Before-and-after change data
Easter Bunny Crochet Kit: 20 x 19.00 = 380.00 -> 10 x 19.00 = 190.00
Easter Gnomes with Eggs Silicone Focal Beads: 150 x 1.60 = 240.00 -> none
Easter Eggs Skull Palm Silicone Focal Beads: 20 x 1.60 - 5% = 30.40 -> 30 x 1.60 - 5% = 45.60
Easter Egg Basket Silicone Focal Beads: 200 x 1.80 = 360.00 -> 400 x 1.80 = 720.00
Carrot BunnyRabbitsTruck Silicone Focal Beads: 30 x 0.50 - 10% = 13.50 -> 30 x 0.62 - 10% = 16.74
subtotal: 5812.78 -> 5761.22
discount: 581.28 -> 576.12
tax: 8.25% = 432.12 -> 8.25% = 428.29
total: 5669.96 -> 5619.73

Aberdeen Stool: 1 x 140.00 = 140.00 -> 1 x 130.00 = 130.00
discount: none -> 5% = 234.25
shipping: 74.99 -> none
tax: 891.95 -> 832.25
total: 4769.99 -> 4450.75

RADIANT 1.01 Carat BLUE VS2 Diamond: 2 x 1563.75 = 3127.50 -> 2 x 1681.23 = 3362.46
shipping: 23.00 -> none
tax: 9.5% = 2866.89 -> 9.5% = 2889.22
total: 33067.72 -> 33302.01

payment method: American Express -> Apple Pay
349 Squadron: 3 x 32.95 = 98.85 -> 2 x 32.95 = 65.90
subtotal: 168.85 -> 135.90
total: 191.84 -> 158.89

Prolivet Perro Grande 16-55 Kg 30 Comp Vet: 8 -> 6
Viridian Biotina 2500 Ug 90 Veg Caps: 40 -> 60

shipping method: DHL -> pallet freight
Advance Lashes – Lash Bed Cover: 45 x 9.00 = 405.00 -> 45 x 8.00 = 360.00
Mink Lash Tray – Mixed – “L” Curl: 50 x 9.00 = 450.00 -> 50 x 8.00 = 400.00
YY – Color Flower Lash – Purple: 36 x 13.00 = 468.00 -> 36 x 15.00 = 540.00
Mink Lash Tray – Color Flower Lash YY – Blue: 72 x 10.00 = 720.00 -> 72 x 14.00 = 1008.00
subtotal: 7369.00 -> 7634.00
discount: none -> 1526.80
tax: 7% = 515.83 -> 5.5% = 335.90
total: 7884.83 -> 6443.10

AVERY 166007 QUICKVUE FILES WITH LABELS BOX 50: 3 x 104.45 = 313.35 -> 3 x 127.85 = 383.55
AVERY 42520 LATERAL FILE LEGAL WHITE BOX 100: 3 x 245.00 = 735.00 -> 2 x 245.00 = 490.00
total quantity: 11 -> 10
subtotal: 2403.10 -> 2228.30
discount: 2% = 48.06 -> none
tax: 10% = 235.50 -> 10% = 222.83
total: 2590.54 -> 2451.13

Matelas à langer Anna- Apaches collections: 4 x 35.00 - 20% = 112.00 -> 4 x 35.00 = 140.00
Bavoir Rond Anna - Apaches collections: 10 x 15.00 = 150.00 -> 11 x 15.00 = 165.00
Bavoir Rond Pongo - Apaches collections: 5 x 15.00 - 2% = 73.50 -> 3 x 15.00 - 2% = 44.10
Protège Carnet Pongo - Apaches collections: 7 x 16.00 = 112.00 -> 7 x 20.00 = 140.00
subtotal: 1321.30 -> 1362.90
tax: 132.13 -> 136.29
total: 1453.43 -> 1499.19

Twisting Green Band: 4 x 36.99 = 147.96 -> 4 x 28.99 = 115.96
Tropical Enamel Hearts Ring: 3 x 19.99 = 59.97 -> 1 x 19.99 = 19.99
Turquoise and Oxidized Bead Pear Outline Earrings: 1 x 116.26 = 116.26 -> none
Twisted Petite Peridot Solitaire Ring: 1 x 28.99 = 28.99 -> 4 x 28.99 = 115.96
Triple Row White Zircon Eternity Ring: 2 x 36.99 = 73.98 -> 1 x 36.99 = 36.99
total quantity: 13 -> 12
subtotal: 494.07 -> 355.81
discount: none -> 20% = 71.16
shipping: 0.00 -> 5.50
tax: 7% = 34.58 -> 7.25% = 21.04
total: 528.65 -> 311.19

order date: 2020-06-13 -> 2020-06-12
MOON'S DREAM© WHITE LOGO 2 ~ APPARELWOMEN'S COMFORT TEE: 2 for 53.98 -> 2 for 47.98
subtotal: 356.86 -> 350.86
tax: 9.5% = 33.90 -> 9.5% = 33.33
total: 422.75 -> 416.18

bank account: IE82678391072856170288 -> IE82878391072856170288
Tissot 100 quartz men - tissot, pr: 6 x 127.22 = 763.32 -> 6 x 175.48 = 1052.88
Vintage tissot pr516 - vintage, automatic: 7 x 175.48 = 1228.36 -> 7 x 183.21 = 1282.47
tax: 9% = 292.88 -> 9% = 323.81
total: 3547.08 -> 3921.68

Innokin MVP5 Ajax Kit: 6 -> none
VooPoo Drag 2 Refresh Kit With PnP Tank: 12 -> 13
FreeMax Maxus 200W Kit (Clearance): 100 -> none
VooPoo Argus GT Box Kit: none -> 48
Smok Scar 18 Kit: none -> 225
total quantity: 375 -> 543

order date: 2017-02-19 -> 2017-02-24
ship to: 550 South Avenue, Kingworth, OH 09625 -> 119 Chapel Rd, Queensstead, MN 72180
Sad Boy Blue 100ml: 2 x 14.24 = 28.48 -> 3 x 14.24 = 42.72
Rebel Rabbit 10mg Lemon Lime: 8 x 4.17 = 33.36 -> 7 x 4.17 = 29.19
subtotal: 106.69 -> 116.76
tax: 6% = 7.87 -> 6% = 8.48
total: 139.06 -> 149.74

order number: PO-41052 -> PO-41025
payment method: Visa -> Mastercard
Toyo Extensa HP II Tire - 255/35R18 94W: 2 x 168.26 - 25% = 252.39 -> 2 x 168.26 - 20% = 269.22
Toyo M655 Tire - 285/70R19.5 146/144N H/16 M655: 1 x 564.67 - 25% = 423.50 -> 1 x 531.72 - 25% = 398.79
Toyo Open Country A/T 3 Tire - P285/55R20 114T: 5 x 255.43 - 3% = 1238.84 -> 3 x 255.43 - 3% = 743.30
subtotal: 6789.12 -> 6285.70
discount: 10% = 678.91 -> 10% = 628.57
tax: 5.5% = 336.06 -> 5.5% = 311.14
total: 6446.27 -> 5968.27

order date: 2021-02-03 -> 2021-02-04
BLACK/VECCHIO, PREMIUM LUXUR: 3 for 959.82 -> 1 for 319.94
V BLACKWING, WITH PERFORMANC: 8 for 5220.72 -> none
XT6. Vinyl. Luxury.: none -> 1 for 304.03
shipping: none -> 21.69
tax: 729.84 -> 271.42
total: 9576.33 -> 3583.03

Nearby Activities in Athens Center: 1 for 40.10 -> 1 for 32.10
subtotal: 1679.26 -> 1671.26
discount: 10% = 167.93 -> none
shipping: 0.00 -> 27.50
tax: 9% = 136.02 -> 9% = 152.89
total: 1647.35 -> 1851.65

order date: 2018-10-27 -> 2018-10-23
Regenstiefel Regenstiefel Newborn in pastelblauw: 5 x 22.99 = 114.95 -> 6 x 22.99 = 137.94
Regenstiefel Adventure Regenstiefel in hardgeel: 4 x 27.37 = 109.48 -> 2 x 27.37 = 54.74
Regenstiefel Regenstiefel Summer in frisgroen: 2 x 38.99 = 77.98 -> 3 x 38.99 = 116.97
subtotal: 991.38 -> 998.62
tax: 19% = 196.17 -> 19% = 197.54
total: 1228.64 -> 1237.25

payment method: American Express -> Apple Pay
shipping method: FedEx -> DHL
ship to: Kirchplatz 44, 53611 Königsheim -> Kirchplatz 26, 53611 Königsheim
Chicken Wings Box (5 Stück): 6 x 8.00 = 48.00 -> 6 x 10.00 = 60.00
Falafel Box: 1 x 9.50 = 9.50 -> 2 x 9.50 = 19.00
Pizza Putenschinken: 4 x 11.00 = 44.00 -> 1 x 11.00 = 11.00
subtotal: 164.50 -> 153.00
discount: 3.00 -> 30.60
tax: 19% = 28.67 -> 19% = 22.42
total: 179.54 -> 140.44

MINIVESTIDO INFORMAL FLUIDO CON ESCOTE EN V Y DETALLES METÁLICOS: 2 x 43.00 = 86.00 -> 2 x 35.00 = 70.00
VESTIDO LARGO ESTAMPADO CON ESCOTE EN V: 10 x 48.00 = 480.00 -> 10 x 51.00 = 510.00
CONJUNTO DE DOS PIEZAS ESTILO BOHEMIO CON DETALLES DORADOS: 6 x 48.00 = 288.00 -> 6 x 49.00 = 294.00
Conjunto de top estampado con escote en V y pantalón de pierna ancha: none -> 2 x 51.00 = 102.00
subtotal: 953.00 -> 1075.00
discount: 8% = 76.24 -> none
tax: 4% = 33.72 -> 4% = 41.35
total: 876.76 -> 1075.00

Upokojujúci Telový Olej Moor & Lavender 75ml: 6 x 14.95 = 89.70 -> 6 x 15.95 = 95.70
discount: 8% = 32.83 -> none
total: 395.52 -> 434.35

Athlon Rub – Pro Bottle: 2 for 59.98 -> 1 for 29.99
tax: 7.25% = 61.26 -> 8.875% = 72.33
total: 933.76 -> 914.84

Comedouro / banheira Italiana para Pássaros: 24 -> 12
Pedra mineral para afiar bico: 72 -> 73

Work instructions
What is needed is every line from the beginning of the data up to and including the line with "AVERY 166007 QUICKVUE", given again word for word.

Answer box
Easter Bunny Crochet Kit: 20 x 19.00 = 380.00 -> 10 x 19.00 = 190.00
Easter Gnomes with Eggs Silicone Focal Beads: 150 x 1.60 = 240.00 -> none
Easter Eggs Skull Palm Silicone Focal Beads: 20 x 1.60 - 5% = 30.40 -> 30 x 1.60 - 5% = 45.60
Easter Egg Basket Silicone Focal Beads: 200 x 1.80 = 360.00 -> 400 x 1.80 = 720.00
Carrot BunnyRabbitsTruck Silicone Focal Beads: 30 x 0.50 - 10% = 13.50 -> 30 x 0.62 - 10% = 16.74
subtotal: 5812.78 -> 5761.22
discount: 581.28 -> 576.12
tax: 8.25% = 432.12 -> 8.25% = 428.29
total: 5669.96 -> 5619.73

Aberdeen Stool: 1 x 140.00 = 140.00 -> 1 x 130.00 = 130.00
discount: none -> 5% = 234.25
shipping: 74.99 -> none
tax: 891.95 -> 832.25
total: 4769.99 -> 4450.75

RADIANT 1.01 Carat BLUE VS2 Diamond: 2 x 1563.75 = 3127.50 -> 2 x 1681.23 = 3362.46
shipping: 23.00 -> none
tax: 9.5% = 2866.89 -> 9.5% = 2889.22
total: 33067.72 -> 33302.01

payment method: American Express -> Apple Pay
349 Squadron: 3 x 32.95 = 98.85 -> 2 x 32.95 = 65.90
subtotal: 168.85 -> 135.90
total: 191.84 -> 158.89

Prolivet Perro Grande 16-55 Kg 30 Comp Vet: 8 -> 6
Viridian Biotina 2500 Ug 90 Veg Caps: 40 -> 60

shipping method: DHL -> pallet freight
Advance Lashes – Lash Bed Cover: 45 x 9.00 = 405.00 -> 45 x 8.00 = 360.00
Mink Lash Tray – Mixed – “L” Curl: 50 x 9.00 = 450.00 -> 50 x 8.00 = 400.00
YY – Color Flower Lash – Purple: 36 x 13.00 = 468.00 -> 36 x 15.00 = 540.00
Mink Lash Tray – Color Flower Lash YY – Blue: 72 x 10.00 = 720.00 -> 72 x 14.00 = 1008.00
subtotal: 7369.00 -> 7634.00
discount: none -> 1526.80
tax: 7% = 515.83 -> 5.5% = 335.90
total: 7884.83 -> 6443.10

AVERY 166007 QUICKVUE FILES WITH LABELS BOX 50: 3 x 104.45 = 313.35 -> 3 x 127.85 = 383.55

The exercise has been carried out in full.